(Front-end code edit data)

=== Section Start ===

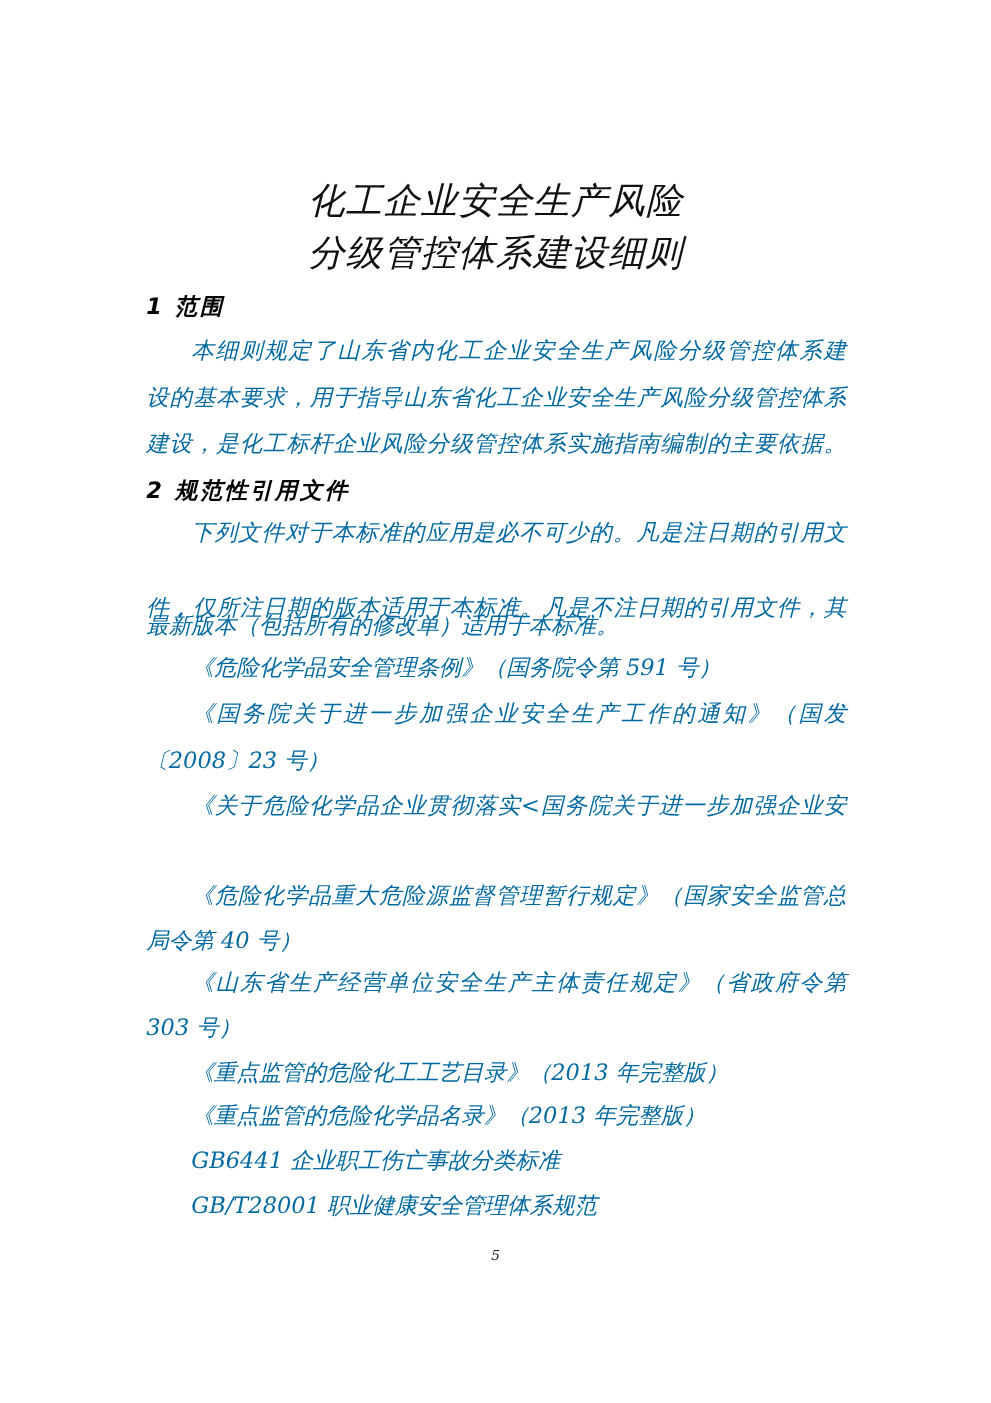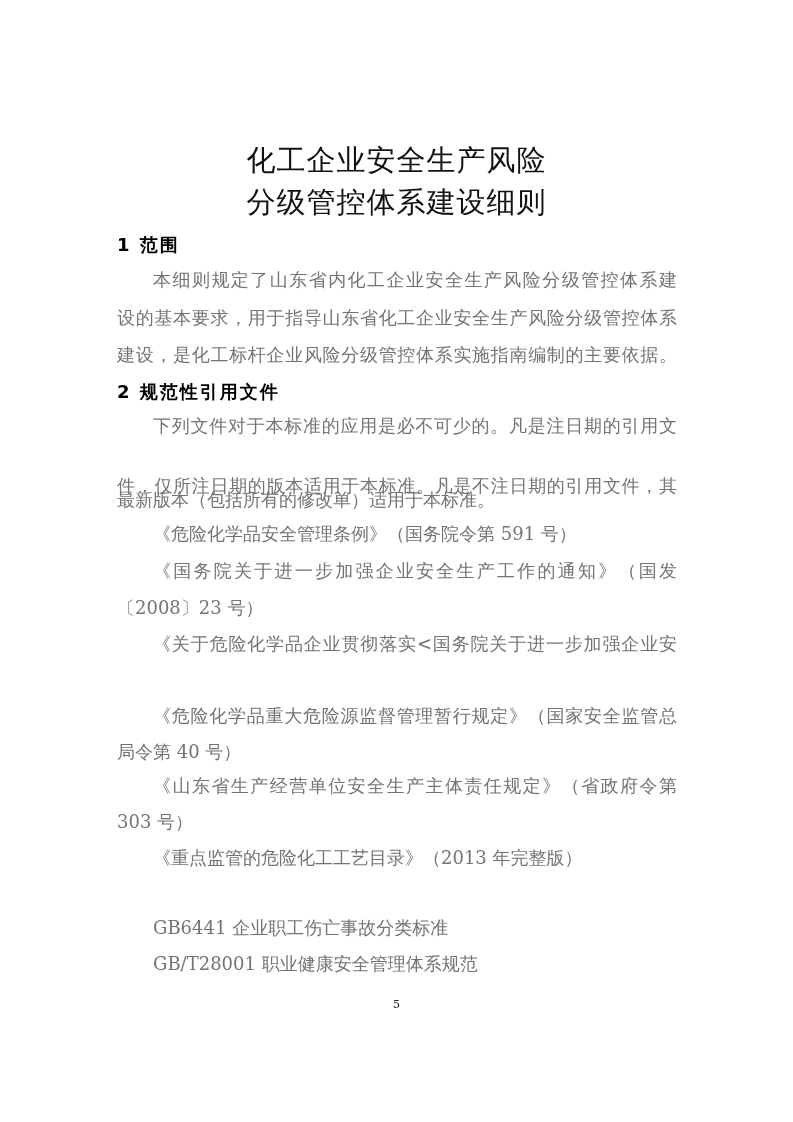--- a/index.html
+++ b/index.html
@@ -1,24 +1,24 @@
 <!DOCTYPE html>
 <html><head>
   <meta charset="utf-8">
   <style>
     html, body { margin: 0; padding: 0; background: #ffffff; }
     body { width: 793px; height: 1122px; position: relative; overflow: hidden;
            font-family: "DejaVu Serif", "Liberation Serif", serif; color: #111; }
-    .page { position: absolute; left: 0; top: 0; width: 793px; height: 1122px; background: #fff; }
+    .page { position: absolute; left: 0; top: 0; width: 793px; height: 1122px; background: #fff; font-style: italic; }
     .title { position: absolute; left: 0; width: 793px; text-align: center;
              font-family: "DejaVu Sans", "Liberation Sans", sans-serif;
              font-size: 29px; letter-spacing: 1px; color: #111; }
     .heading { position: absolute; left: 117px; font-family: "DejaVu Sans", "Liberation Sans", sans-serif;
                font-weight: bold; font-size: 18px; letter-spacing: 2px; color: #000000; }
-    .line { position: absolute; font-size: 18px; white-space: nowrap; color: #737373; }
+    .line { position: absolute; font-size: 18px; white-space: nowrap; color: #0369a1; }
     .justify { left: 117px; width: 560px; text-align: justify; text-align-last: justify; }
     .ind { left: 153px; text-align: center; }
     .noind { left: 117px; }
     .page-number { position: absolute; left: 0; width: 793px; top: 998px; text-align: center;
                    font-size: 11px; color: #222; }
   </style>
 </head>
 <body>
 
 <div class="page">
@@ -45,17 +45,18 @@
 
   <div class="line justify" style="top:632px; padding-left:36px; width:524px;">《关于危险化学品企业贯彻落实&lt;国务院关于进一步加强企业安</div>
 
   <div class="line justify" style="top:704px; padding-left:36px; width:524px;">《危险化学品重大危险源监督管理暂行规定》（国家安全监管总</div>
   <div class="line noind" style="top:740px;">局令第 40 号）</div>
 
   <div class="line justify" style="top:774px; padding-left:36px; width:524px;">《山东省生产经营单位安全生产主体责任规定》（省政府令第</div>
   <div class="line noind" style="top:810px;">303 号）</div>
 
   <div class="line ind" style="top:846px;">《重点监管的危险化工工艺目录》（2013 年完整版）</div>
+  <div class="line ind" style="top:880px;">《重点监管的危险化学品名录》（2013 年完整版）</div>
   <div class="line ind" style="top:916px;">GB6441  企业职工伤亡事故分类标准</div>
   <div class="line ind" style="top:952px;">GB/T28001  职业健康安全管理体系规范</div>
 
   <div class="page-number">5</div>
 </div>
 
 </body></html>

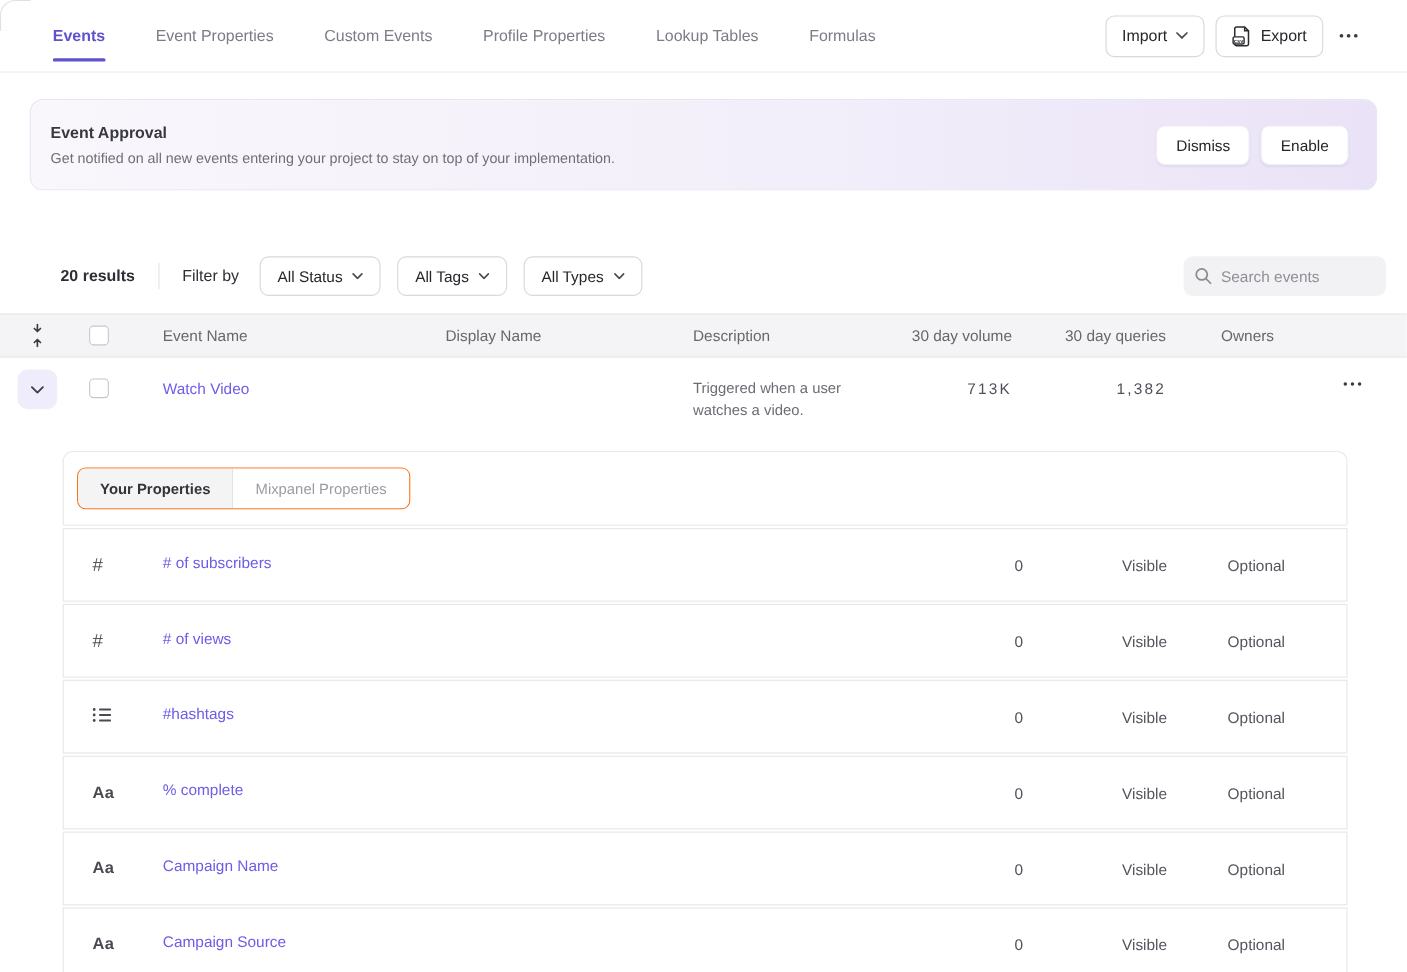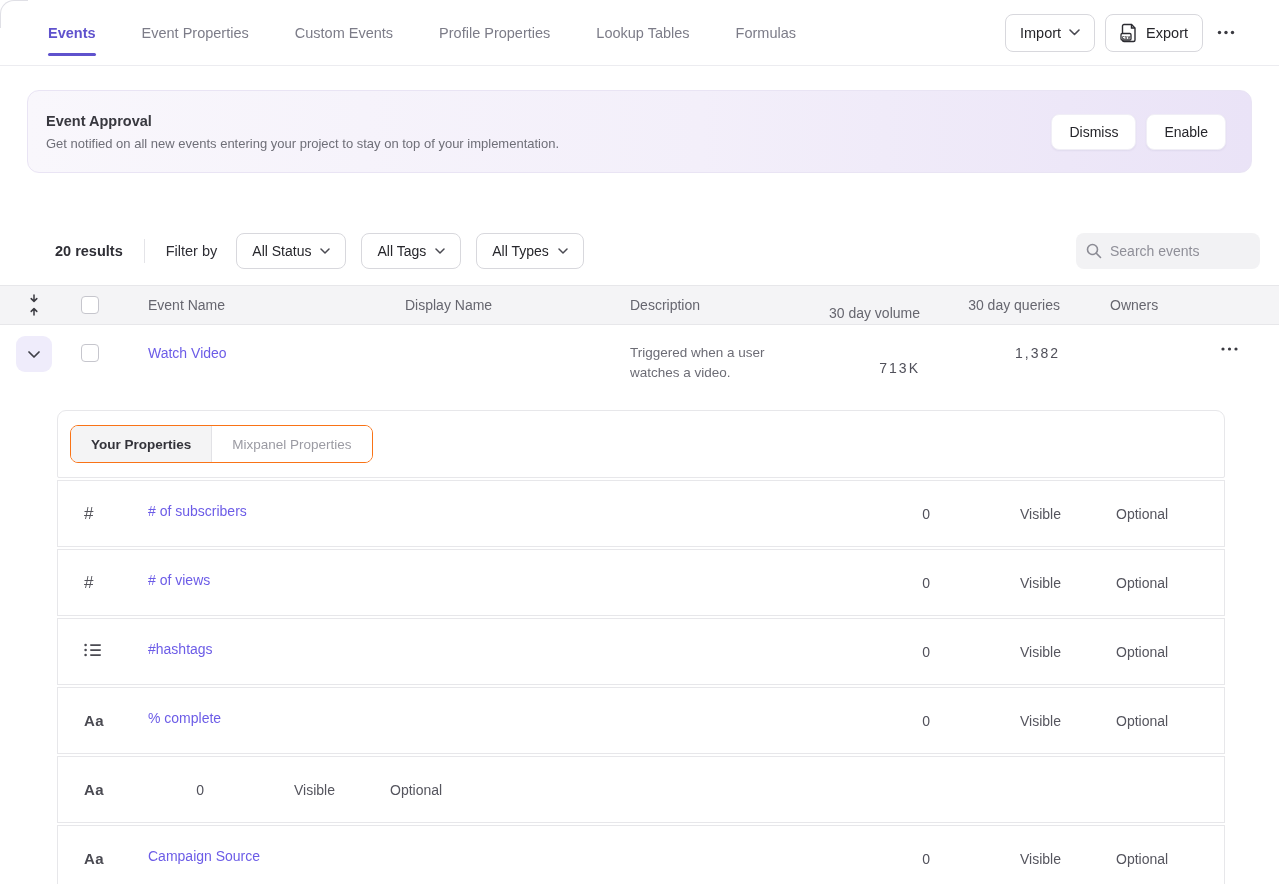--- a/index.html
+++ b/index.html
@@ -58,21 +58,21 @@
 
   
   .tbl-header { margin-top:16px; height:40px; background:#f4f4f6;
     border-top:1px solid #e7e7ea; border-bottom:1px solid #e7e7ea;
     display:flex; align-items:center; font-size:14px; color:#66666f; }
   .c-expand { width:68px; display:flex; justify-content:center; flex:0 0 auto; }
   .c-check { width:34px; flex:0 0 auto; }
   .c-name { width:303px; padding-left:46px; flex:0 0 auto; }
   .c-display { width:225px; flex:0 0 auto; }
   .c-desc { width:160px; flex:0 0 auto; }
-  .c-volume { width:130px; text-align:right; flex:0 0 auto;margin-top:15px; }
+  .c-volume { width:130px; text-align:right; flex:0 0 auto; }
   .c-queries { width:140px; text-align:right; flex:0 0 auto; }
   .c-owners { width:120px; padding-left:50px; flex:0 0 auto; }
   .c-actions { flex:1; display:flex; justify-content:flex-end; padding-right:37px; }
   .checkbox { width:18px; height:18px; border:1.5px solid #c6c6cd; border-radius:4px;
     background:#fff; margin-left:13px; cursor:pointer; }
 
   .event-row { height:85px; display:flex; align-items:flex-start; font-size:14px; }
   .event-row .c-expand { padding-top:11px; }
   .expand-btn { width:36px; height:36px; border:none; border-radius:9px; background:#efecfb;
     display:flex; align-items:center; justify-content:center; cursor:pointer; }
@@ -306,20 +306,21 @@
     <div class="prop-row">
       <div class="p-icon"><span class="aa-glyph">Aa</span></div>
       <a class="p-name">% complete</a>
       <div class="p-value num">0</div>
       <div class="p-vis">Visible</div>
       <div class="p-req">Optional</div>
     </div>
 
     <div class="prop-row">
       <div class="p-icon"><span class="aa-glyph">Aa</span></div>
+      <a class="p-name">Campaign Name</a>
       <div class="p-value num">0</div>
       <div class="p-vis">Visible</div>
       <div class="p-req">Optional</div>
     </div>
 
     <div class="prop-row">
       <div class="p-icon"><span class="aa-glyph">Aa</span></div>
       <a class="p-name">Campaign Source</a>
       <div class="p-value num">0</div>
       <div class="p-vis">Visible</div>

=== Section End ===

**How to complete this task:**
Copy every line above that holds the word "display".

**Solution to this task:**
     display:flex; align-items:center; font-size:14px; color:#66666f; }
   .c-expand { width:68px; display:flex; justify-content:center; flex:0 0 auto; }
   .c-display { width:225px; flex:0 0 auto; }
   .c-actions { flex:1; display:flex; justify-content:flex-end; padding-right:37px; }
   .event-row { height:85px; display:flex; align-items:flex-start; font-size:14px; }
     display:flex; align-items:center; justify-content:center; cursor:pointer; }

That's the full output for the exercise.